Qwen MoE BringUp

**Model:** Qwen1.5-MoE-A2.7B-Chat — INT4 — 24 layers, 60 experts/layer, top-4 routing, 16 KV heads, head_dim=128

Local fixes to get this to work:

### A1. DequantizeLinear block_size decomposition: https://github.com/llvm/torch-mlir/pull/4505
**Why:** torch-mlir doesn't support `block_size` attr, so INT4 QDQ models fail.
**What:** Decompose to `extui→uitofp→subf→mulf` in the EP. Standalone.
**Alternatives:**
- **torch-mlir (proper fix):** Add `block_size` support to `onnx.DequantizeLinear` → torch lowering.
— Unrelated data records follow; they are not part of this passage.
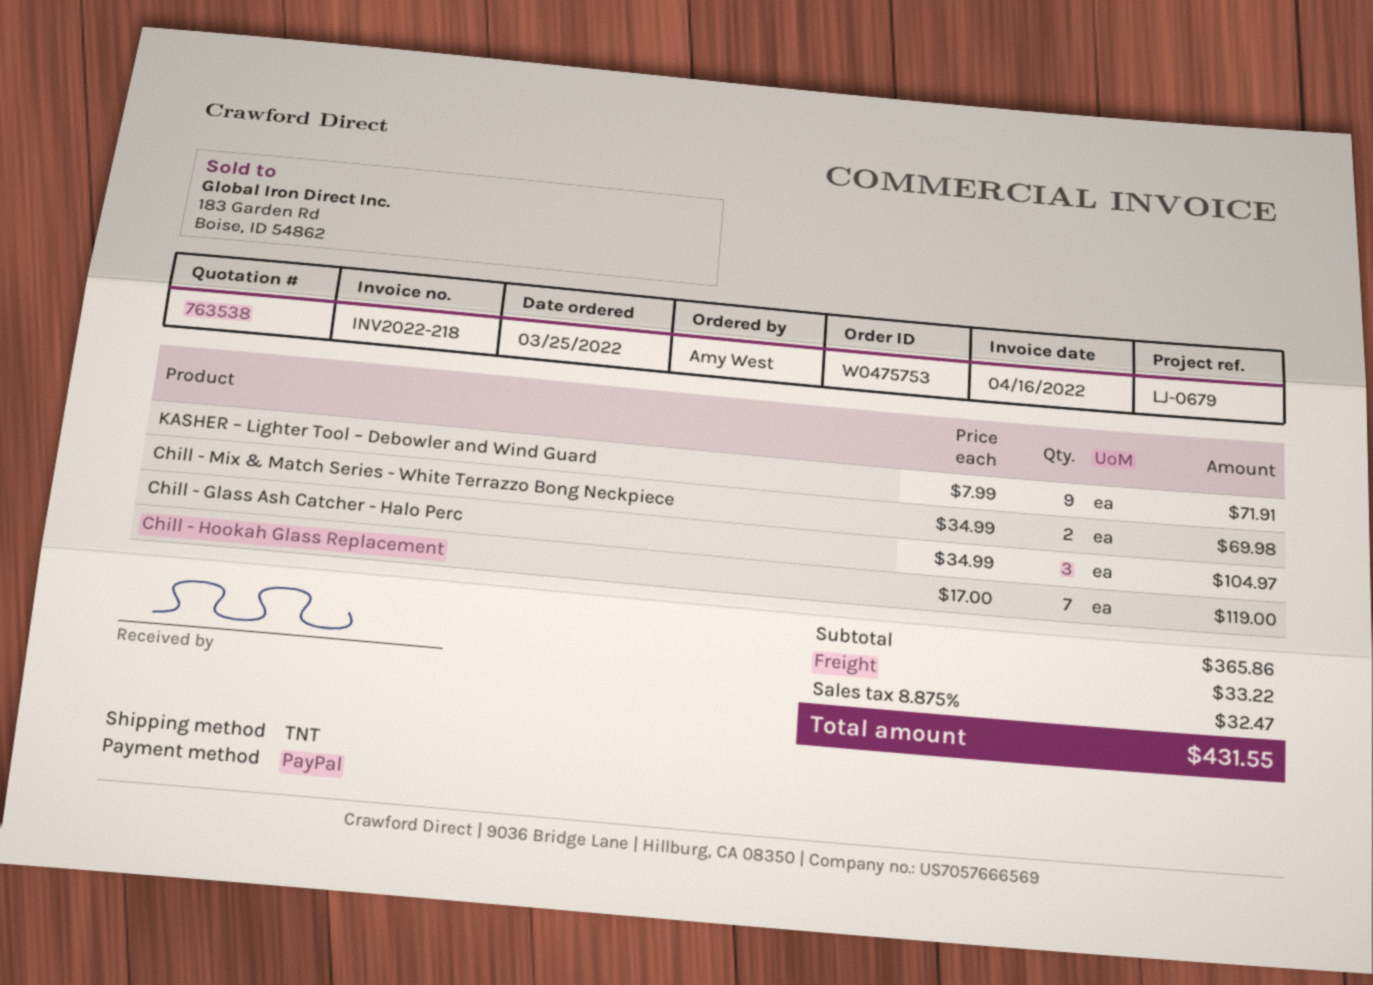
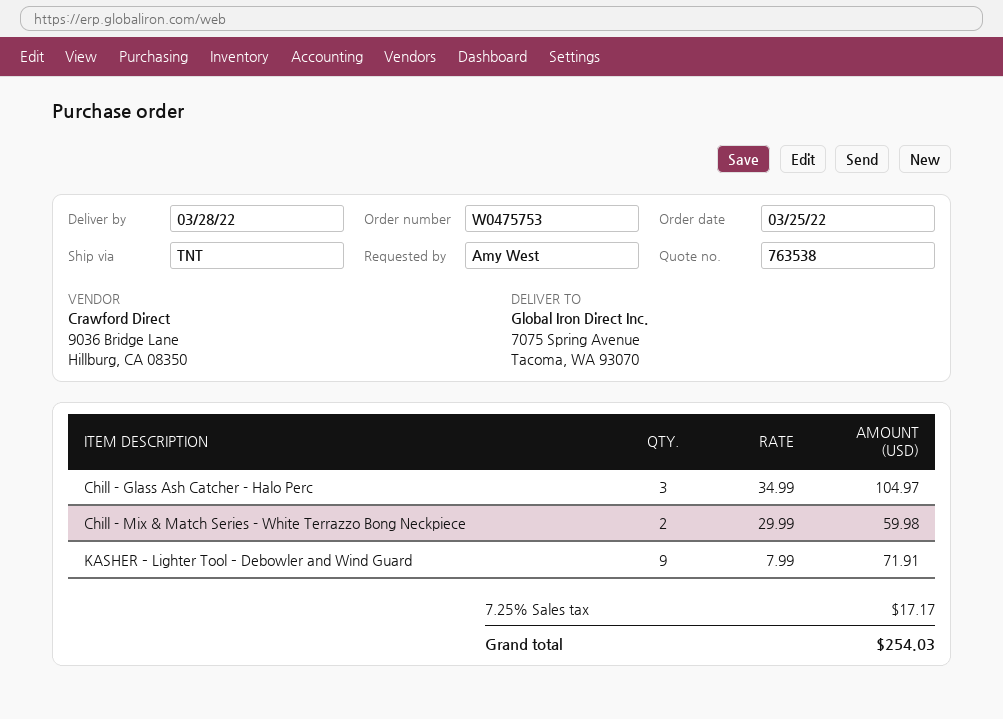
Chill - Mix & Match Series - White Terrazzo Bong Neckpiece: 2 x 34.99 = 69.98 -> 2 x 29.99 = 59.98
Chill - Hookah Glass Replacement: 7 x 17.00 = 119.00 -> none
shipping: 33.22 -> none
tax: 8.875% = 32.47 -> 7.25% = 17.17
total: 431.55 -> 254.03

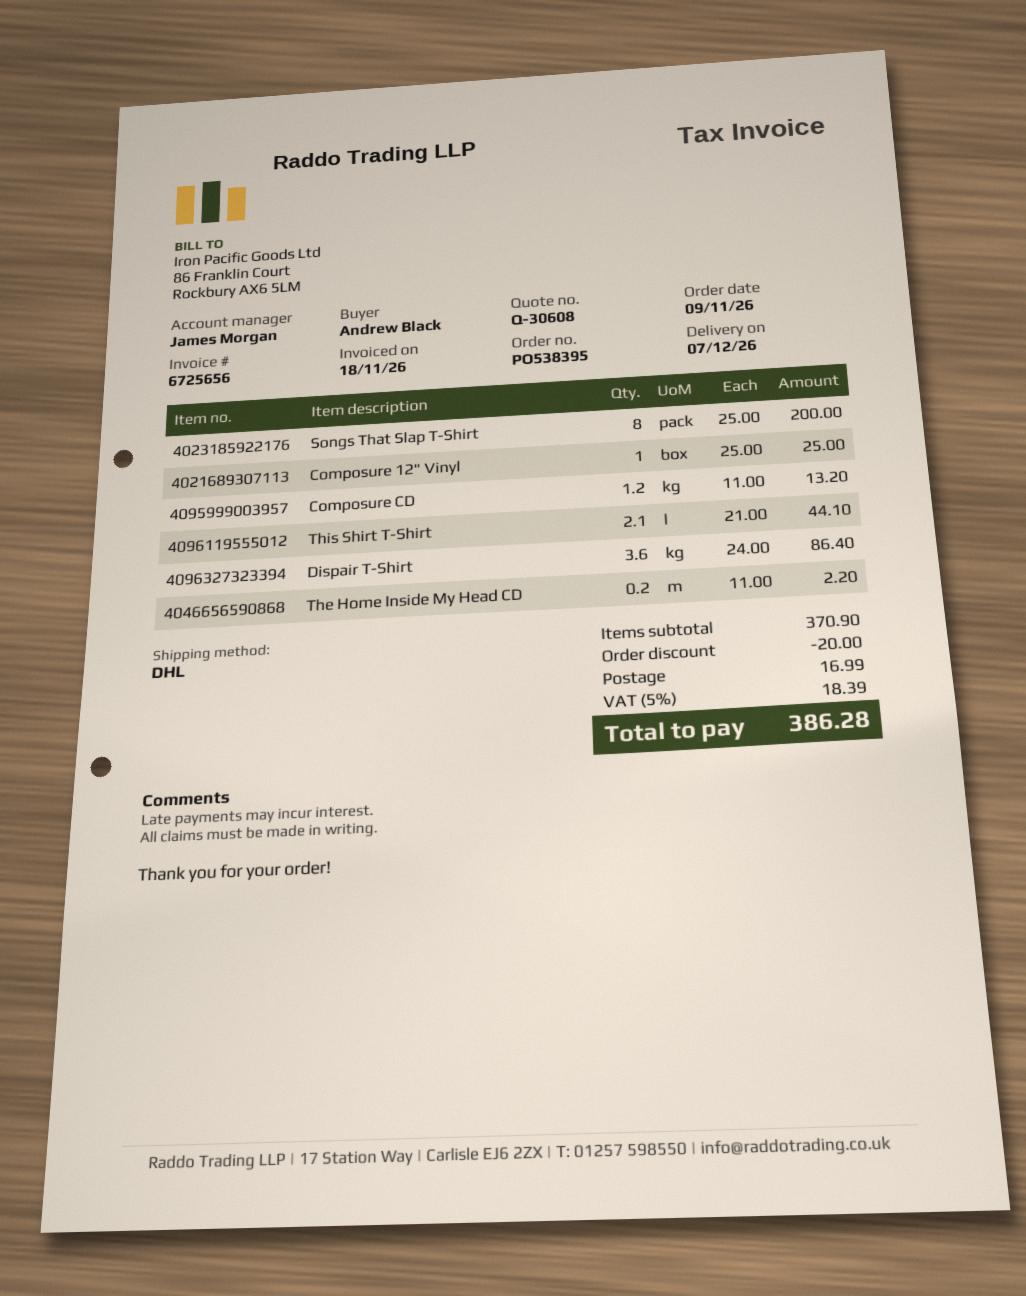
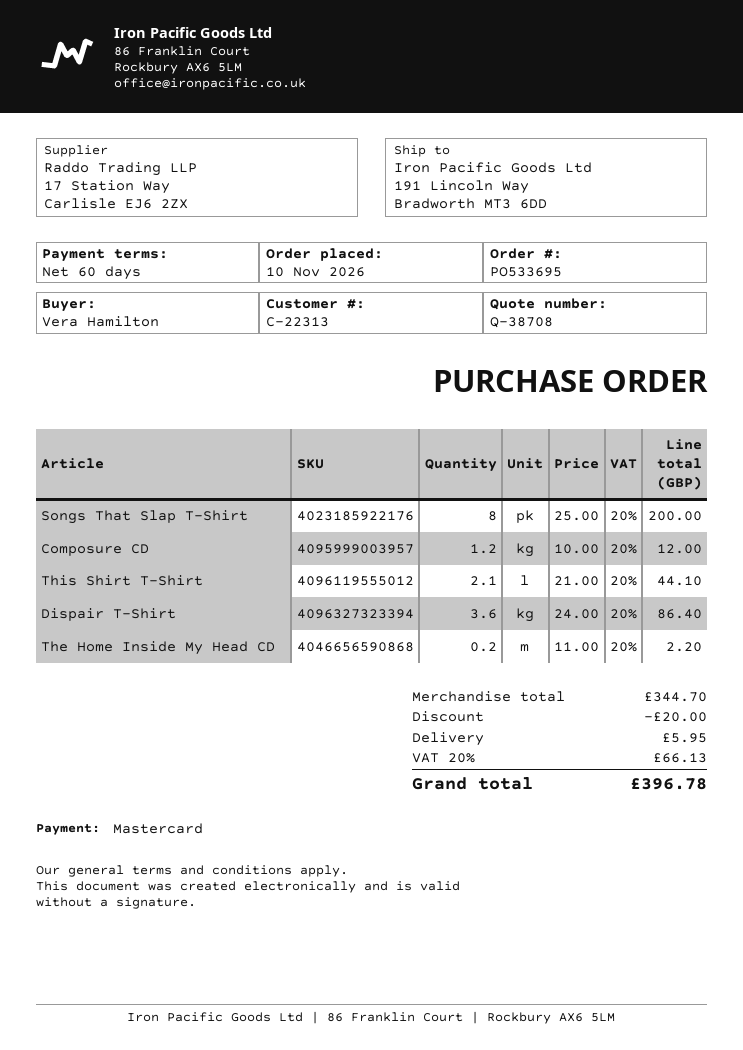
quote number: Q-30608 -> Q-38708
order number: PO538395 -> PO533695
order date: 2026-11-09 -> 2026-11-10
ordered by: Andrew Black -> Vera Hamilton
Composure 12" Vinyl: 1 x 25.00 = 25.00 -> none
Composure CD: 1.2 x 11.00 = 13.20 -> 1.2 x 10.00 = 12.00
subtotal: 370.90 -> 344.70
shipping: 16.99 -> 5.95
tax: 5% = 18.39 -> 20% = 66.13
total: 386.28 -> 396.78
This is where it belongs — it's a missing ONNX opset feature.

### A2. ReduceMean/ReduceSum opset 18+: https://github.com/llvm/torch-mlir/pull/4506
**Why:** Opset 18 moved axes from attribute to tensor input. torch-mlir expects attribute form.
**What:** Convert constant tensor input back to attribute in the EP. Standalone.
**Alternatives:**
- **torch-mlir (proper fix):** Handle axes-as-tensor in ONNX→torch lowering. Same story — opset version gap in torch-mlir.

### A3. Shape refinement + op rewrites
**Why:** ORT's per-node TypeInfo loses shape precision, producing all-`?` dims → slow dynamic codegen.
**What:** Track refined types, rewrite ops to torch dialect with traceable shapes. (~900 lines)
**Alternatives:**
- **ORT (proper fix for part of it):** `GetOutputTypeInfo` should respect `add_free_dimension_override_by_name`. The EP shouldn't need to re-derive static shapes that ORT already knows.
- **torch-mlir:** The op rewrites (`Reshape→aten.reshape`, `Unsqueeze→aten.unsqueeze`, etc.) are essentially doing ONNX→torch lowering that torch-mlir already does. The EP emits `torch.operator "onnx.Reshape"` and lets torch-mlir lower it — but the shape info is lost by then. If ORT provided correct types, the generic path would work fine.
- **IREE:** Could be more aggressive about shape inference on `onnx.*` ops before lowering, but that's pushing ONNX knowledge into the wrong layer.
- The real root cause is split: ORT gives wrong types + the EP uses a passthrough `onnx.*` emission that loses shape context torch-mlir could recover.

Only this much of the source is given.